Accounting is among the most important roles of virtually every business. It could be done by a
business manager or auditor in such a small business or through large financial divisions with
hundreds of staff in bigger corporations. Numerous financial accounts, like costing system and
managerial reporting, are crucial in assisting managers in taking strategic decisions.
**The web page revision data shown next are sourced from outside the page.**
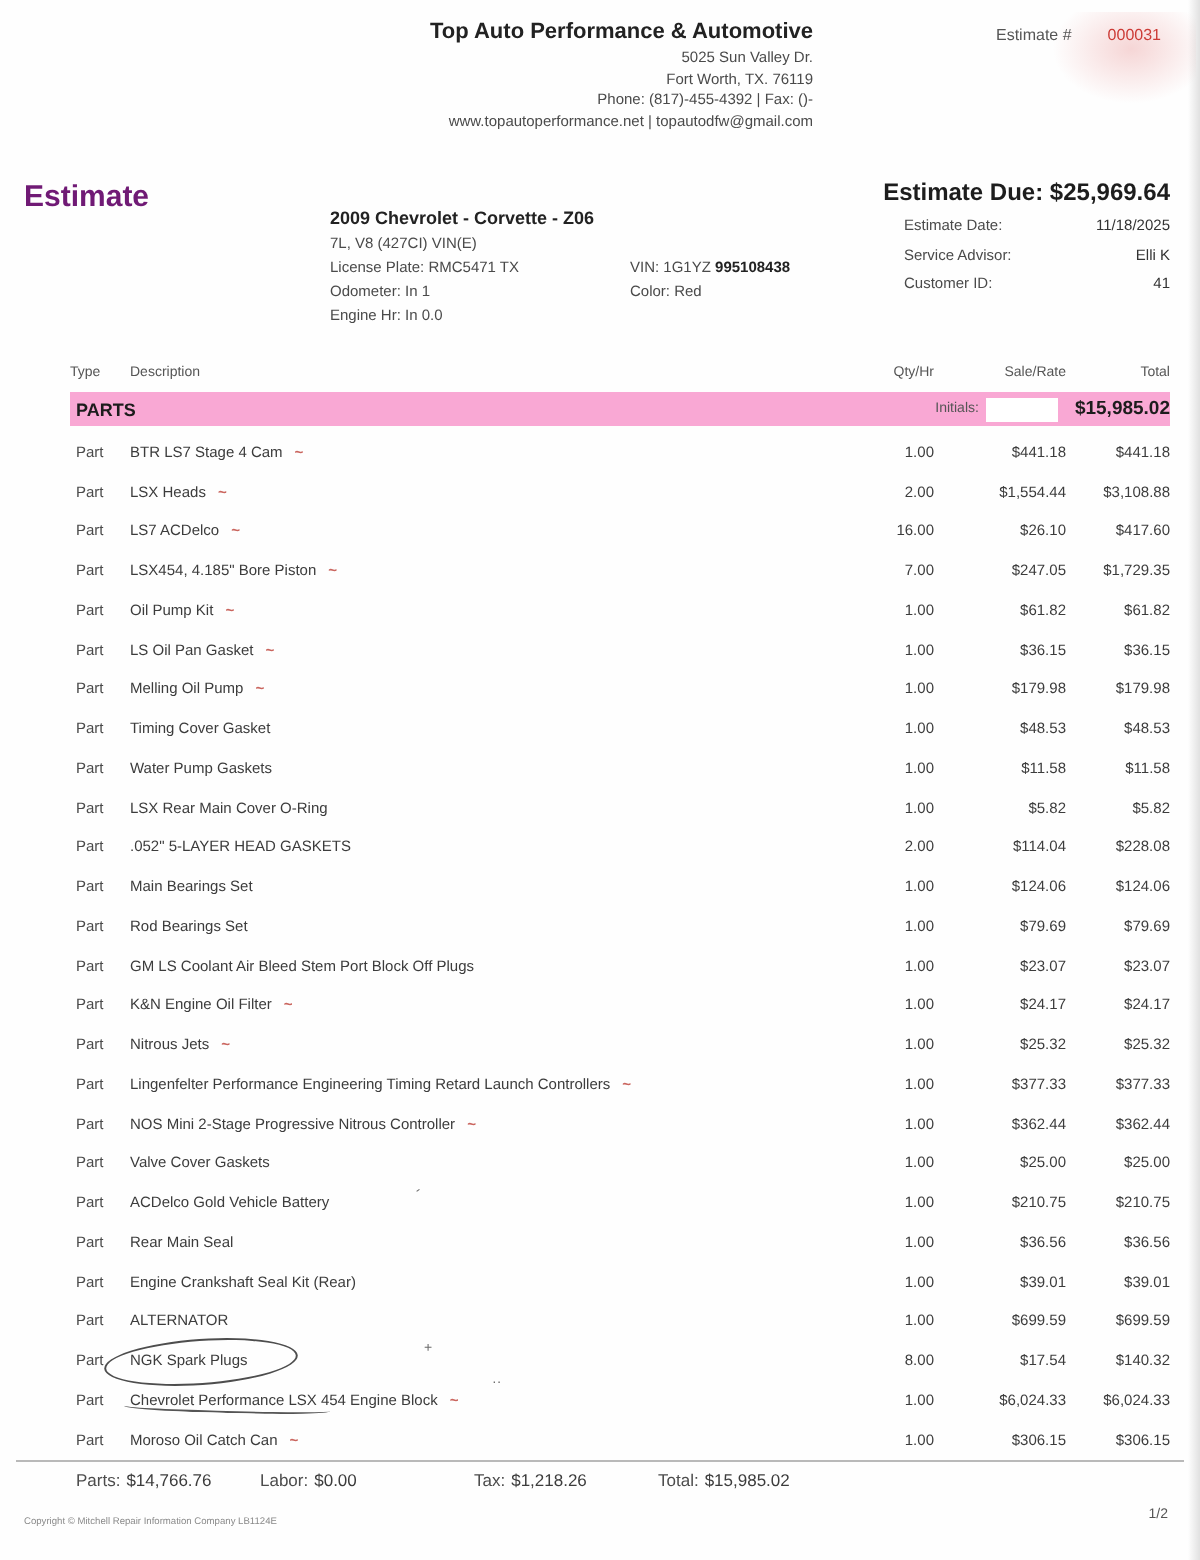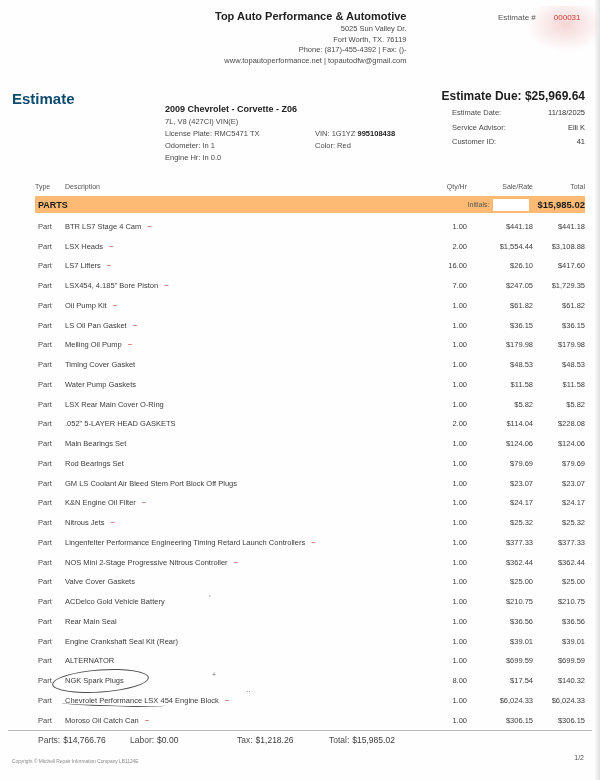"Estimate" .title { color: #0c4a6e -> #701a75 }
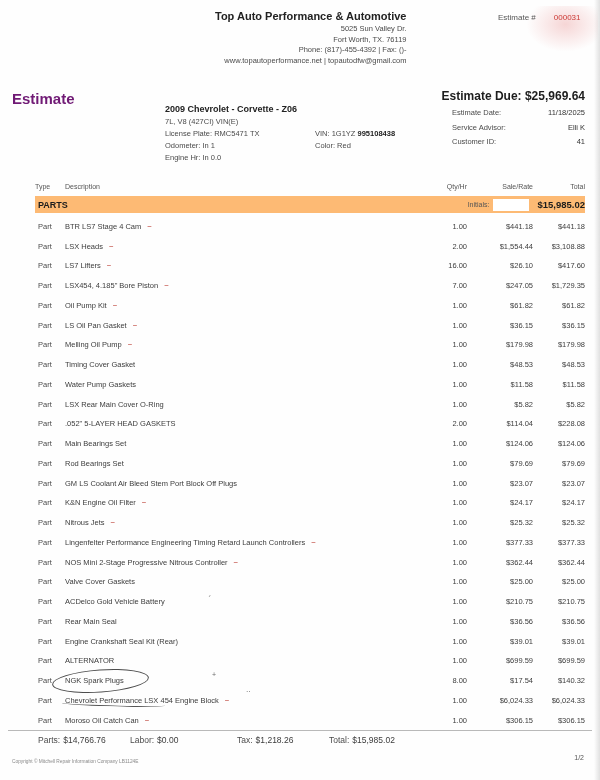"PARTS" .band { background: #fdba74 -> #f9a8d4 }
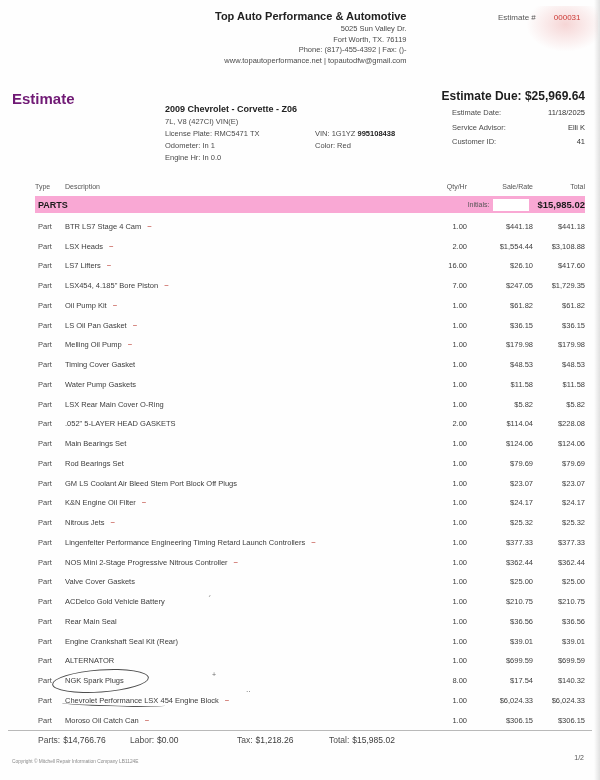"LS7 Lifters" span.desc-text { text: Lifters -> ACDelco }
Explain and give examples for the following term
-“Assets”: A property of commercial benefit which a person, company, or government controls
or manages only with anticipation of future profit is referred to as an asset. Assets are
purchased or produced to maximise a company's wealth or support its activities, so they are
listed on the financial statements. If it's production machinery or a trademark, an asset may be
conceived of as someone who can raise working capital, reduce business, or increase
profitability.
-“Liabilities”: A liability is really a debt that an individual or corporation owes to another
party, normally in the form of property. Liabilities are resolved throughout time by exchanging
economic advantages such as capital, commodities, or services. Liabilities involve deposits,
accounts payable, deposits, deferred income, bonds, guarantees, and unpaid expenses, which
are all reported on the right section of the balance sheet. A financial responsibility is an
undertaking in valuation, but it is much more characterised from prior corporate operations,
activities, purchases, asset or commodity exchanges, or something that will have economic
value at a subsequent time.
-“Revenue”: The profits generated by routine business activities, including promotions and
discounts for returning goods, is referred to as revenue. That is the amount on the top or gross
revenue, where the expenses are deducted to arrive at net profits. The income of a corporation
Introduction to Economics and Accounting_3
can be split into units based on how it is produced. A finance branch, for example, may be a
different source of income for a recreation equipment company. Operating profit from such a
company's biggest business - including non-operating income - revenue generated from reliable
information - are two types of revenue. Since these non-operating income streams are frequently
unstable and non-recurring (Boučková, 2015).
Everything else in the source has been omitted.